Поэтому закончим наш урок чтения упражнением, которое как будто предлагает нам сам Фет. Мы уже заметили, что четыре двустишия, из которых состоит стихотворение, можно без труда менять местами в любом порядке. Здесь возможны 24 различных сочетания, и совсем нельзя сказать заранее, что все они хуже, чем то, которое избрал Фет. Может быть, они и не хуже — они просто другие, и впечатление от них другое. Пусть каждый любознательный читатель попробует на свой страх и риск сделать несколько таких перестановок И дать себе отчет, чем различаются впечатления от каждой из них. Тогда он испытает то чувство, которое испытывает каждый литературовед, приступая к своей работе. Может быть, такой душевный опыт окажется для иных небесполезен.

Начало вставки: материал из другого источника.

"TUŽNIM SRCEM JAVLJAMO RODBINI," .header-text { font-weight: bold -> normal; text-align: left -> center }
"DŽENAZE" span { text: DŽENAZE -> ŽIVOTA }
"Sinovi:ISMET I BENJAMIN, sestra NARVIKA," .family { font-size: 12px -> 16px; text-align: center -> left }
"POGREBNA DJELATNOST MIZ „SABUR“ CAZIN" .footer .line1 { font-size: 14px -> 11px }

«Когда волнуется желтеющая нива…»: Лермонтов и Ламартин

Б. М. Эйхенбаум, давший в своей «Мелодике стиха» образцовый синтактико-интонационный анализ лермонтовского стихотворения «Когда волнуется желтеющая нива…», начинает рассказ о нем следующим образом:

«Стихотворение Лермонтова обычно приводится в учебниках как образец периода… У Лермонтова мы находим полную симметрию частей и строгий порядок:

Когда волнуется желтеющая нива,
И свежий лес шумит при звуке ветерка,
И прячется в саду малиновая слив
 Под тенью сладостной зеленого листка;

Когда, росой обрызганный душистой,
Румяным вечером иль в утра час златой
Из-под куста мне ландыш серебристый
Приветливо кивает головой;

Когда студеный ключ играет по оврагу
И, погружая мысль в какой-то смутный сон,
Лепечет мне таинственную сагу
Про мирный край, откуда мчится он, —

Тогда смиряется души мой тревога,
Тогда расходятся морщины на челе, —
И счастье я могу постигнуть на земле,
И в небесах я вижу бога.

Подъем ясно членится на три части с повторением в начале каждой союза „когда“… Это подтверждено и ответными „тогда“ в кадансе. Синтаксическая форма побуждает нас воспринимать этот период как логический, в котором временное значение и соответственная смысловая градация должны присутствовать в полной силе. На деле, однако, оказывается, что градация эта почти не осуществлена. Обычно указывается на то, что от первой строфы к третьей усиливается тема общения с природой, — в этом видят смысловое повышение, которым оправдывается и поддерживается повышение интонационное. Но градация эта, во-первых, слишком слабо проявлена, так что ссылка на нее представляется нам искусственной, а во-вторых, она (даже если признавать ее реальностью) загромождена деталями, которые имеют вид простого перечисления и вовсе не связаны с временной формой. Желтеющая нива, свежий лес, малиновая слива, серебристый ландыш, студеный ключ — все это располагается как бы на одной плоскости и не связано внутренней необходимостью с временным построением периода. Если бы не синтаксическая форма — мы могли бы принять все построение за перечисление, а не восходящий период. Специфических смысловых ступеней, соответствующих трем „когда“, не ощущается. Получается несоответствие между синтаксической схемой, резко выглядывающей из-за текста, и смысловым построением. Кажется, что стихотворение написано на заданную схему, — отсюда чувство неловкости, неудобства при его произнесении: интонационный подъем логически недостаточно оправдан, не вполне мотивирован»[61]. И далее — констатация того факта, что ритмико-интонационная градация в стихотворении тем не менее безупречна; стало быть, именно на ней, а не на смысловой градации держится стихотворение; и затем — десять страниц блистательного анализа, показывающего, в чем именно эта ритмико-интонационная градация выражается.